Have truer words ever been spoken, ladies and gentlemen, in regards to our ongoing state of affairs? One could argue convincingly that our government has been corrupt since its inception, but when we overlay the timeworn narrative of rock n’ roll, starting with its derivation from blues and early and abating perception as “immoral” (a la jazz) and its subsequent offshoot into heavy metal, we arrive at a junction where the history of our nation and that of its music become inextricably intertwined. (See: the rise of Elvis under Eisenhower; the British Invasion under Johnson; the rise of Hendrix/Joplin/Morrison, as survivors of their counterpart in abrupt mortality, Kennedy, under Johnson and Nixon; the decline of Elvis under Nixon, the rise of hardcore and thrash under Reagan, etc.) Fast forward to the ’90s under Bill Clinton: As the middle class idles in obesity and disengaged happiness, the Disneyfication of America ensues via the saccharine pop stylings of the Backstreet Boys and Britney Spears while heavy metal debases itself as “nu-metal” via Korn and Limp Bizkit. The latter prove to be harbingers of decline under the next administration—not of music, but rather of the nation itself. Enter 9/11, Afghanistan, Iraq, the Patriot Act, etc. Meanwhile, extreme music gets fucking awesome during the Dubya years and the increasingly robust Internet Age with its attendant blogosphere, though now the coverage of said music (save for Decibel, of course) becomes more scattershot than ever. Hesse foresaw this as well: “A torrent of zealous scribbling poured out over every ephemeral incident, and in quality, assortment, and phraseology all this material bore the mark of mass goods rapidly and irresponsibly turned out.”

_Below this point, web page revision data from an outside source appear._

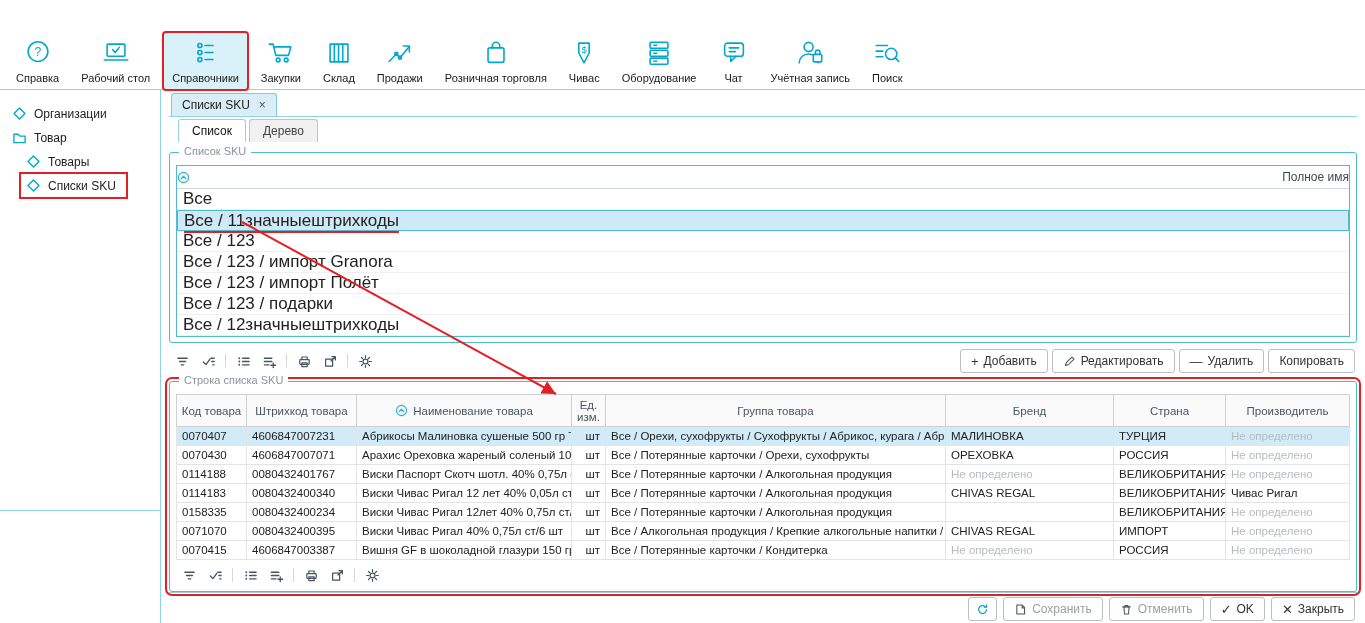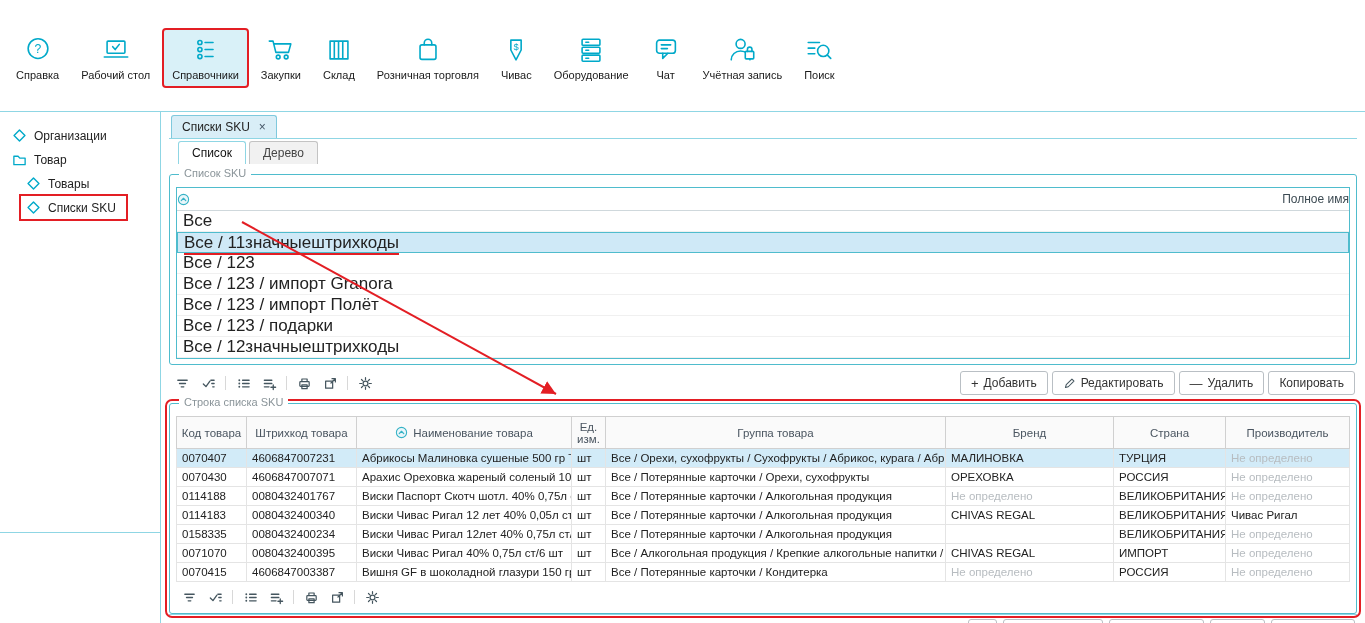--- a/index.html
+++ b/index.html
@@ -7,7 +7,7 @@
   .app{position:relative;width:1365px;height:623px;background:#fff;overflow:hidden;font-size:12px;color:#333}
 
   
-  .toolbar{height:112px;border-bottom:1px solid #8fd6e4;display:flex;align-items:center;gap:6px;padding:5px 0 0 8px;box-sizing:border-box}
+  .toolbar{height:90px;border-bottom:1px solid #8fd6e4;display:flex;align-items:flex-end;gap:6px;padding:5px 0 0 8px;box-sizing:border-box}
   .tb-item{display:flex;flex-direction:column;align-items:center;gap:4px;padding:5px 8px;cursor:pointer;border-radius:2px}
   .tb-item.active{background:#d9f1f8;outline:2px solid #e31e24}
   .tb-icon{width:30px;height:30px;display:block}

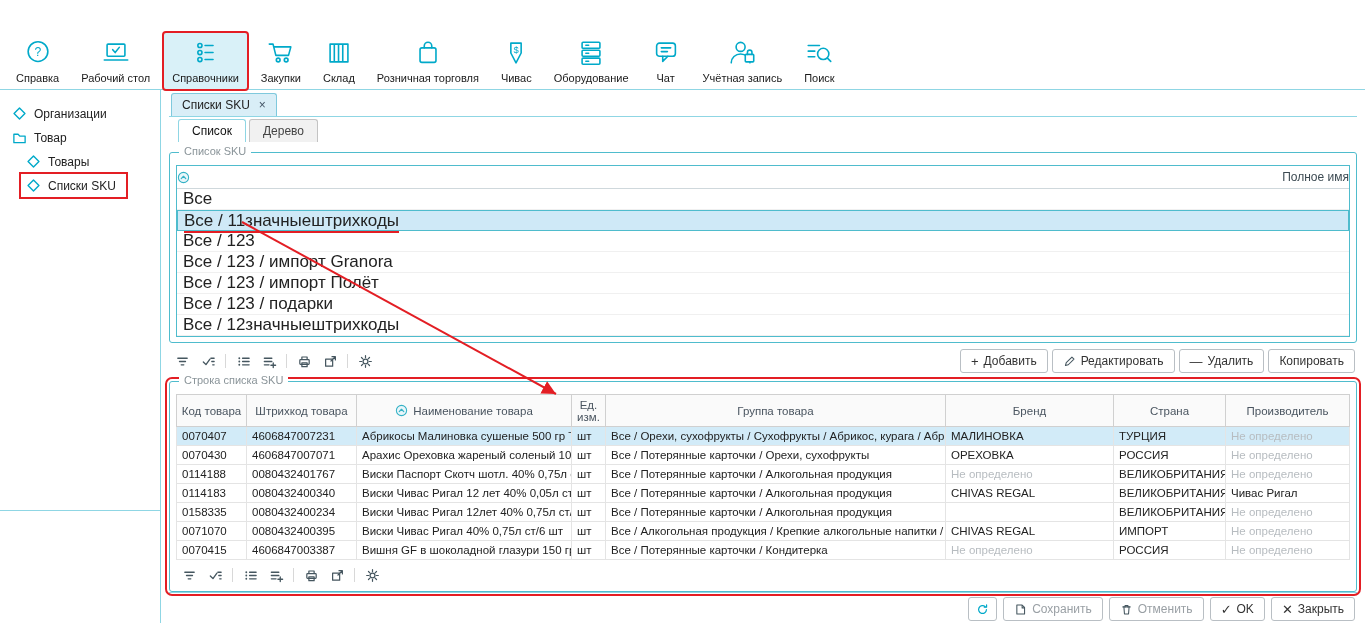--- a/index.html
+++ b/index.html
@@ -279,6 +279,12 @@
           <use href="#s-crate"></use>
         </svg>
       <span class="tb-label">Склад</span>
+    </div>
+    <div class="tb-item">
+      <svg class="tb-icon">
+          <use href="#s-chart"></use>
+        </svg>
+      <span class="tb-label">Продажи</span>
     </div>
     <div class="tb-item">
       <svg class="tb-icon">

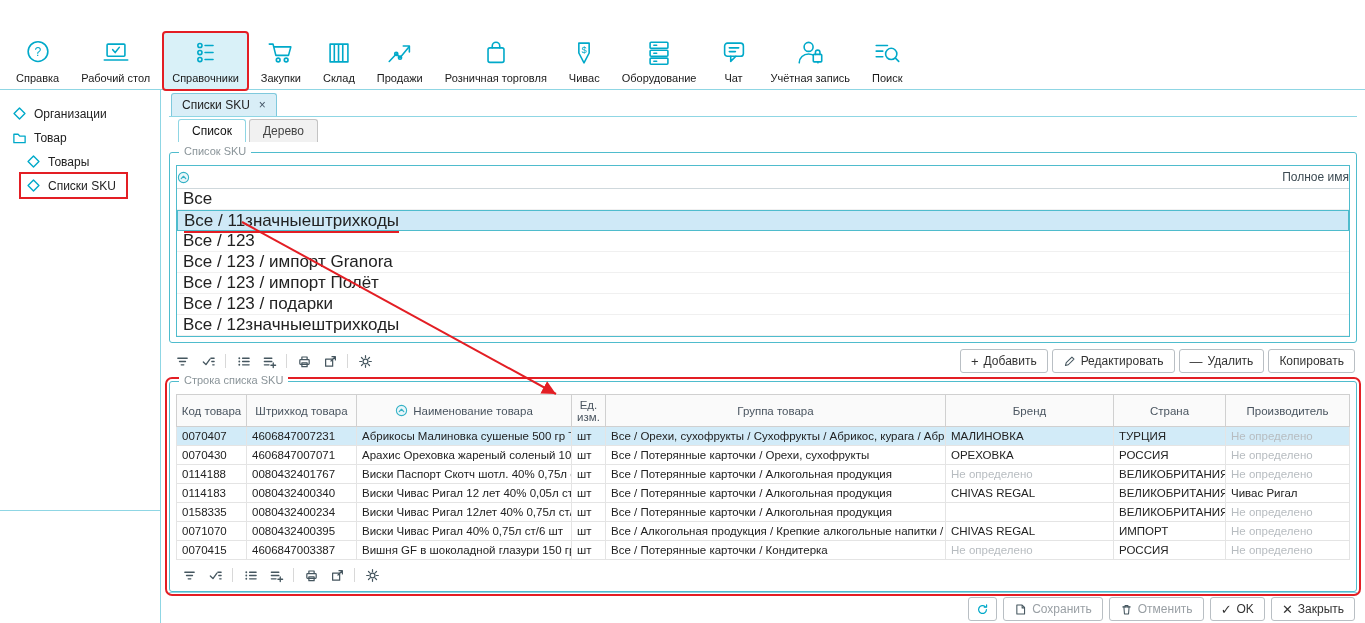--- a/index.html
+++ b/index.html
@@ -66,7 +66,7 @@
   .sku-table td{border:1px solid #e4e4e4;font-size:11.5px;color:#222;padding:1px 5px;height:19px;white-space:nowrap;overflow:hidden;box-sizing:border-box}
   .sku-table tr.selected td{background:#d2ebf8}
   .sku-table td.muted{color:#b7bcc0}
-  .sku-table td.center{text-align:left}
+  .sku-table td.center{text-align:right}
   .th-flex{display:flex;align-items:flex-end;justify-content:center;gap:5px}
   .sort-icon{width:13px;height:13px;flex:none}
 

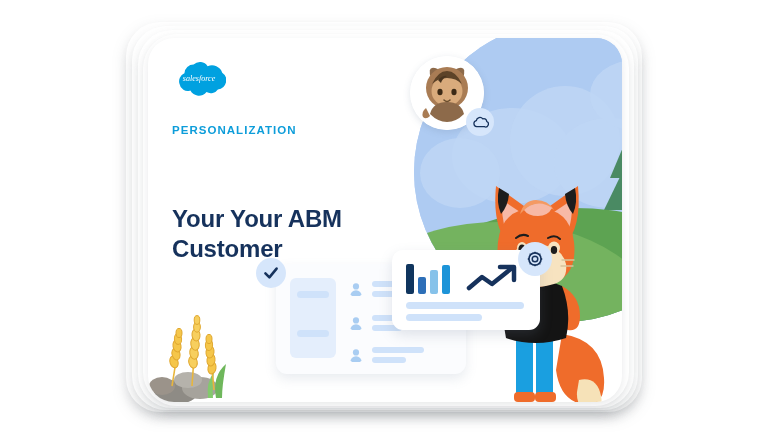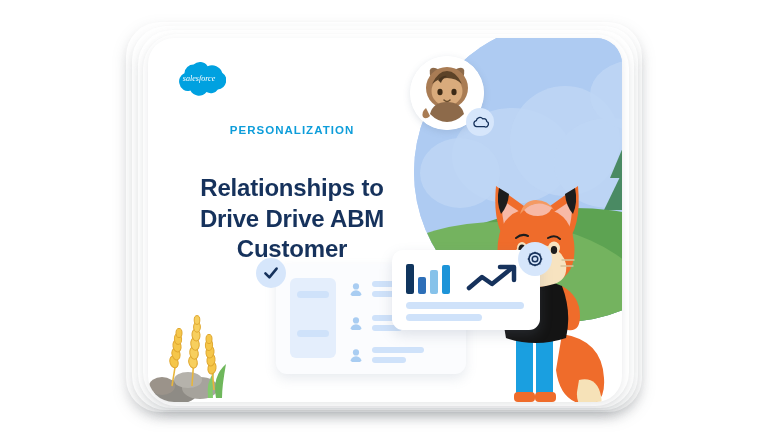--- a/index.html
+++ b/index.html
@@ -10,7 +10,7 @@
     overflow:hidden;
     position:relative;
   }
-  .stage{position:absolute;inset:0;text-align:center;}
+  .stage{position:absolute;inset:0;}
 
   
   .stack{

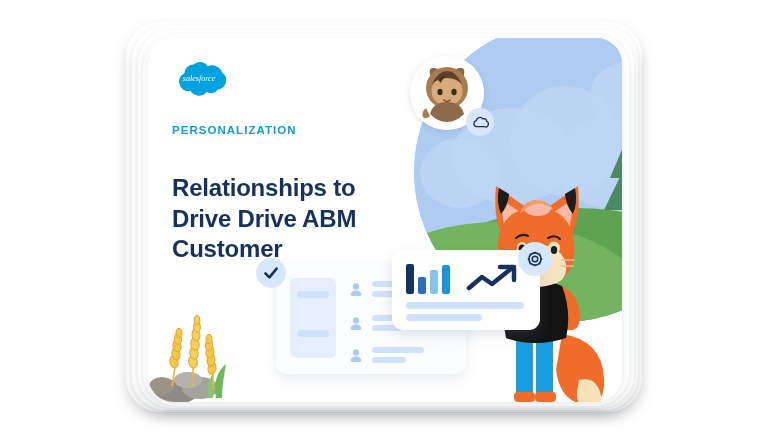--- a/index.html
+++ b/index.html
@@ -265,7 +265,7 @@
       <p class="eyebrow">PERSONALIZATION</p>
       <h1 class="headline">
         <br>
-        <span>Relationships to</span><br>
+        <br>
         <span>Drive Drive ABM</span><br>
         <span>Customer</span>
       </h1>

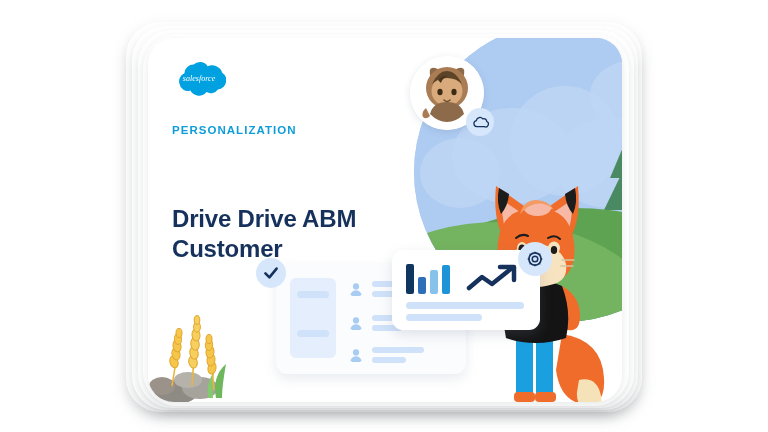--- a/index.html
+++ b/index.html
@@ -266,7 +266,7 @@
       <h1 class="headline">
         <br>
         <br>
-        <span>Drive Drive ABM</span><br>
+        <span>Your Your ABM</span><br>
         <span>Customer</span>
       </h1>
     </div>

As a nation, it appears we have made yet another cultural flip-flop under the patronage of Barack Obama. While our political future seems at least somewhat more auspicious, bad music has again proliferated on both sides of the mainstream/underground divide, polluting the pages of publications both print (sadly, even of Decibel, though the offenders are generally called out as such) and digital. What does this mean for our beloved heavy metal? And in terms of America’s future as the lone superpower cowering in the long economic and military shadow of China? Again, Hesse gave us the answer almost 70 years ago: “We recall that in the legendary China of the Old Kings, music was accorded a dominant place in state and court. It held that if music throve, all was well with culture and morality and with the kingdom itself… If music decayed, that was taken as a sure sign of the downfall of the regime and state. The poets told horrific fables about the forbidden, diabolic, heaven-offending keys, such as the Tsing Shang key, and Tsing Tse, the ‘music of decline’; no sooner were these wicked notes struck in the Royal Palace than the sky darkened, the walls trembled and collapsed, and kingdom and sovereign went to their doom.”